You don't understand the relationship of class to the left, and that's fine for liberals to do that. But don't sit there and play that projectionist game of anyone who happens to like the color reed is the next Stalin in waiting. You were not the type of person I was referring to anyway. That much should have been obvious.
Just like the capitalists' hero good ol E. Scrooge says: "...are there no work-houses? Are there no prisons? let them die and reduce the surplus population"
Yet this is even worse than Scrooge: they will profit from our ill-health and death. A necro-archy Vampire state. Boy we'll show those socialist Europeans, Canadians, Costa Ricans, New Zealanders, Japanese, Taiwanese and Cubans who has the best system eh?
Ha! If you're keeping a body count score at home, I think we're kicking their commie tails! What, we nail 18K a year for lack of care! Let's see the pussy Europeans top that!
I'm surprised the GOP hasn't rolled out a "Health Care: It's for Pussies!" campaign yet. Or "Real Men Don't Need No Stinkin' Medicine!".
Come on, evolution. Do your thang!!
Not sure I'm going to shed many tears for the middle class. They've been the electoral engine for this mess for years.
And having a middle requires that you have a bottom, and that's not okay with me.
That said, this is no shock. The Repos stuck it to Mr. Bipartisan 2009 several times. And like the doofus he is, he gets torched by Big Insurance and goes back begging for more.
Obama's quickly becoming Bill Clinton circa 1992-93, another name for "Roadkill".
Clinton said "screw it" and lurched wildly to the right. What do you think Oabam's going to do to make friends? Pander to us? I don't think so. I'm on Dick Morris watch now...:) He should be getting the White House invitation any day now.
Hey, socialist, I'm with ya there. I refuse to carry "health" insurance. Not one more nickle to those SOBs.
I'm almost at the point where I won't even settle for single payer. I'd love to jackhammer the AMA into oblivion by creating an NHS and forcing those jerkoffs to work for us directly. Then, when some disingenuous assmonkey says "how are you going to get any good doctors without incentives?" I shall draw them a map with an arrow pointed at India and happily say, "Fine. Your outsourced motherf*cker." Ah, a guy can still dream.
I really do not see what can be done to shift course in the USA. It is a done deal and it seems there just not enough collective will on the part of the people to get out in the streets.
What might have to happen is a generation of this Obama Care until the people clue in just how bad it is before they get angry enough to truly force change.
Now In Canada it was adopted at the Provincial level and then other provinces followed suit as the citizens of each saw how good it was and demanded the same. It was also introduced by a Socialist party that was far more Socialist then todays NDP and by a leader of the utmost integrity who was devoted to bettering the lot of ALL his fellow Citizens.
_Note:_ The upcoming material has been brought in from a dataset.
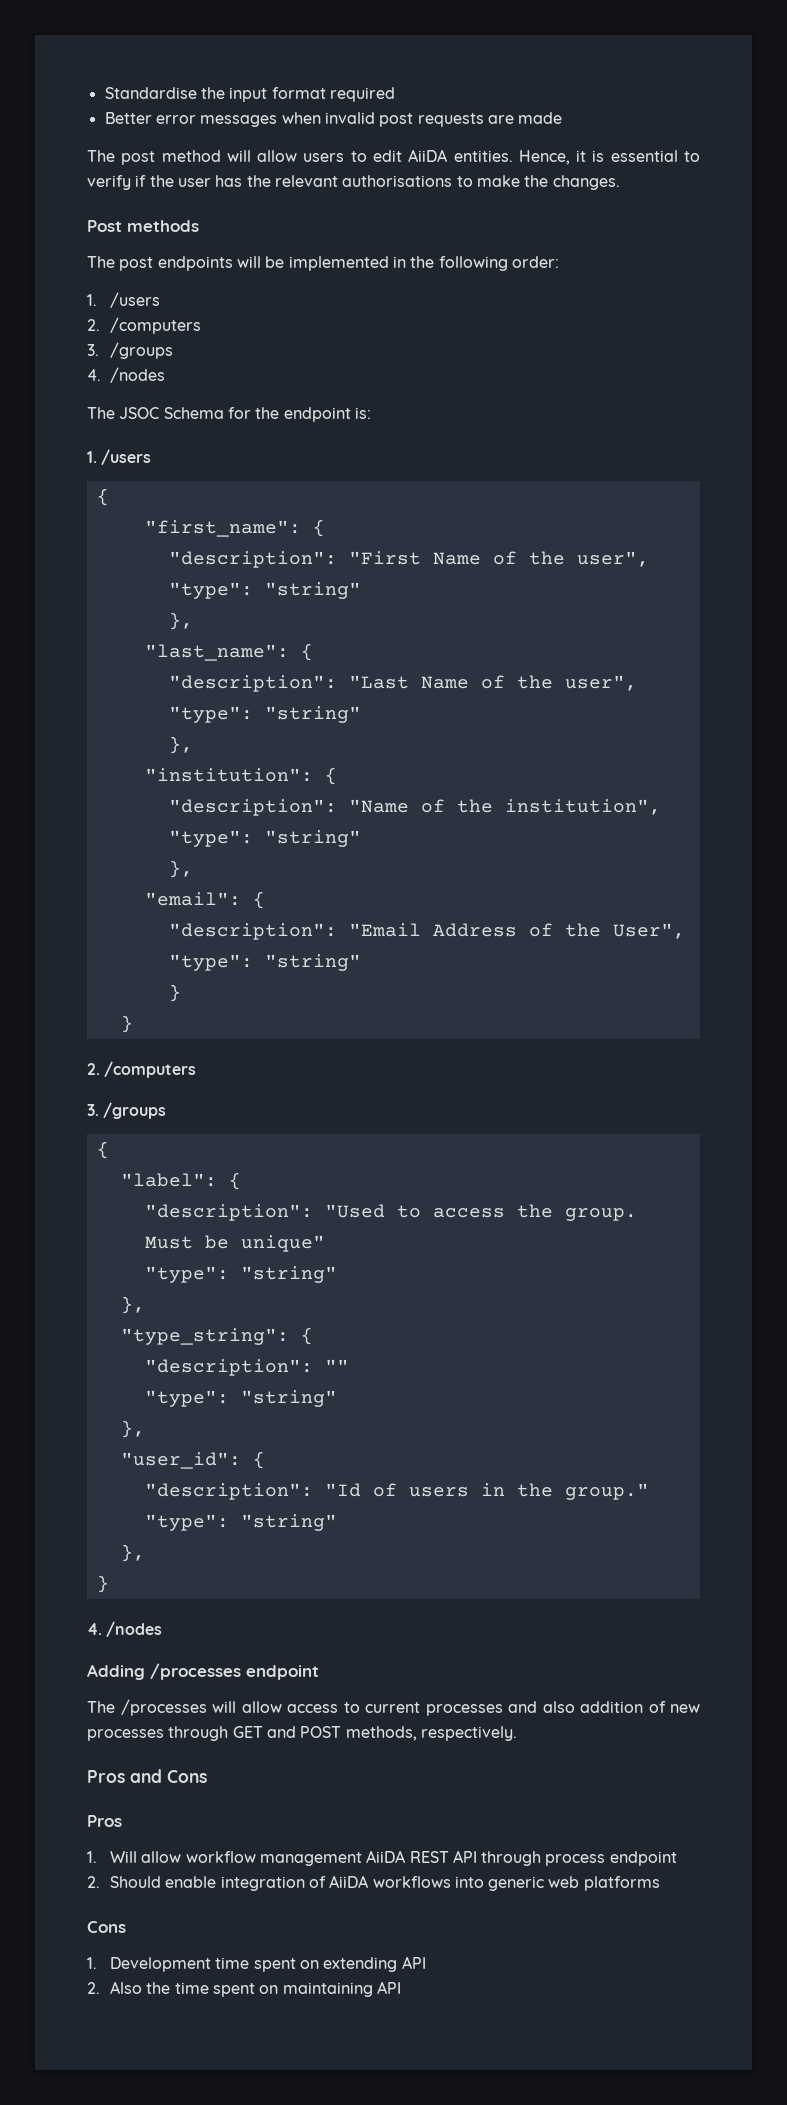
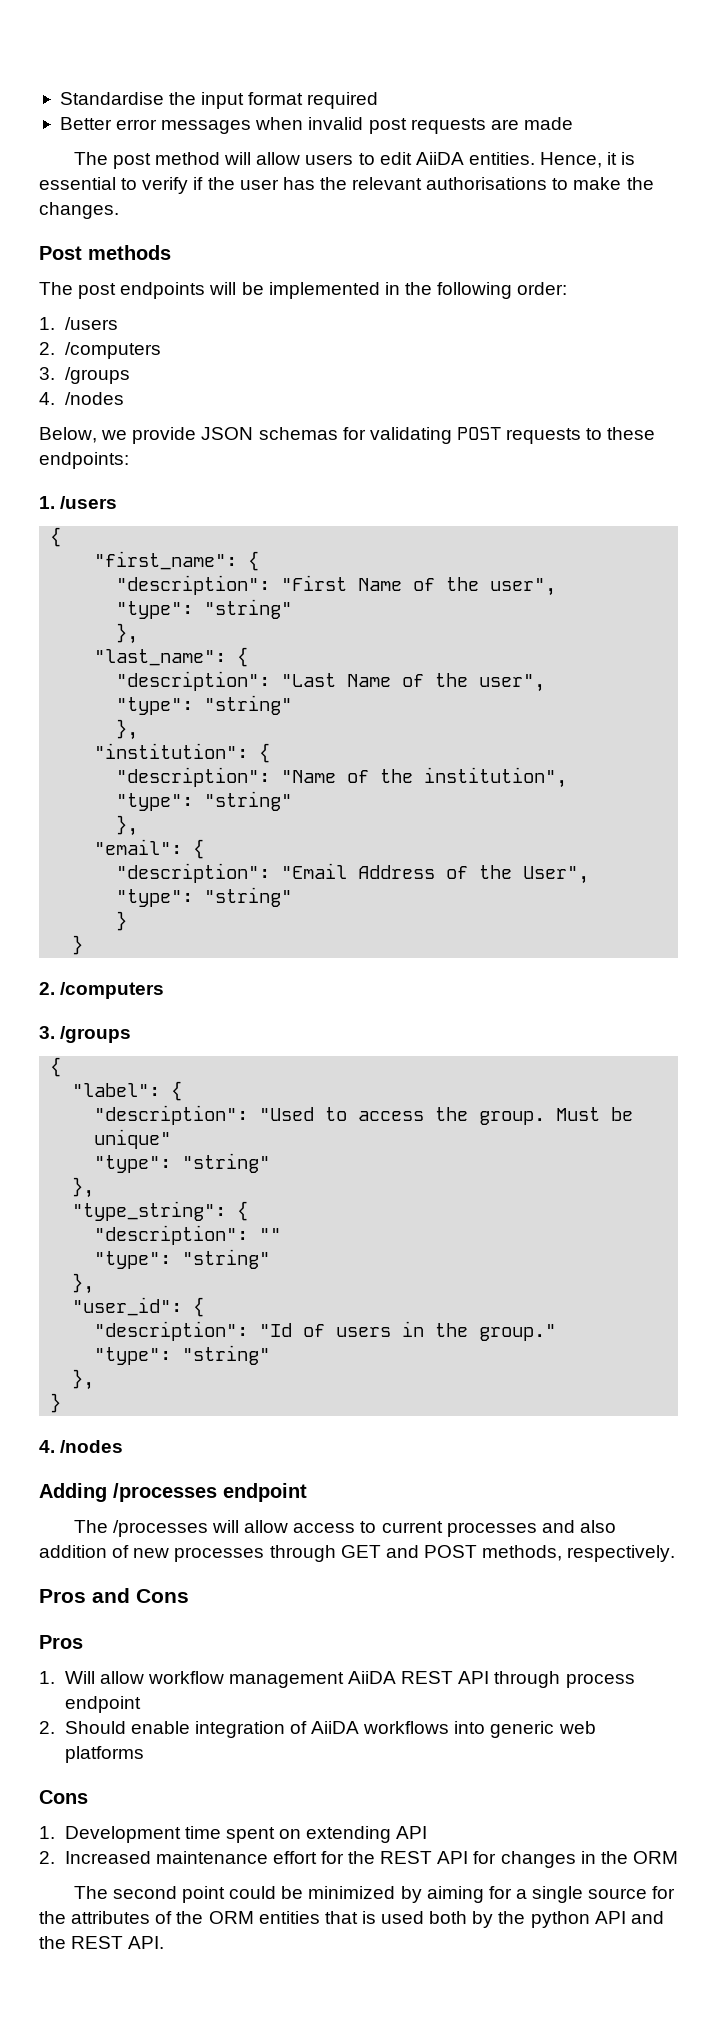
[87,407,371,422] The JSOC Schema for the endpoint is: -> [39,427,656,444] [39,452,129,469] Below, we provide JSON schemas for validating POST requests to these endpoints:
[109,1981,401,1997] Also the time spent on maintaining API -> [64,1851,678,1868] [73,1886,676,1903] [39,1911,664,1928] [39,1936,165,1949] Increased maintenance effort for the REST API for changes in the ORM // The second point could be minimized by aiming for a single source for the attributes of the ORM entities that is used both by the python API and the REST API.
I am not so certain that can work the same in the USA. There are far more smaller States and the division of powers from the State to Federal level is not the same. There also seems dearth of true visionary leaders that are not compromised by Corporate money.
THAT and there little doubt in MY mind that if individual States tried to get Single payer at the STATE level, the Feds would penalize them by not sending them needed funds. Insurance companies would demand that the Feds mandate such funds be spent with Private insurance.
It should also be patently obvious that letters to Senators and Congressmen, phone calls and faxes mean NOTHING. From all I can see there an overwhelming MAJORITY of Americans who want single payer yet their wishes ignored in favor of what the Corporations demand.
This is important because we still have people who claim that the Democrats can be pressured and forced to change from within.
It will not happen. It my opinion you need to go third party.
That and do not be fooled by what a Politician SAYS he will do.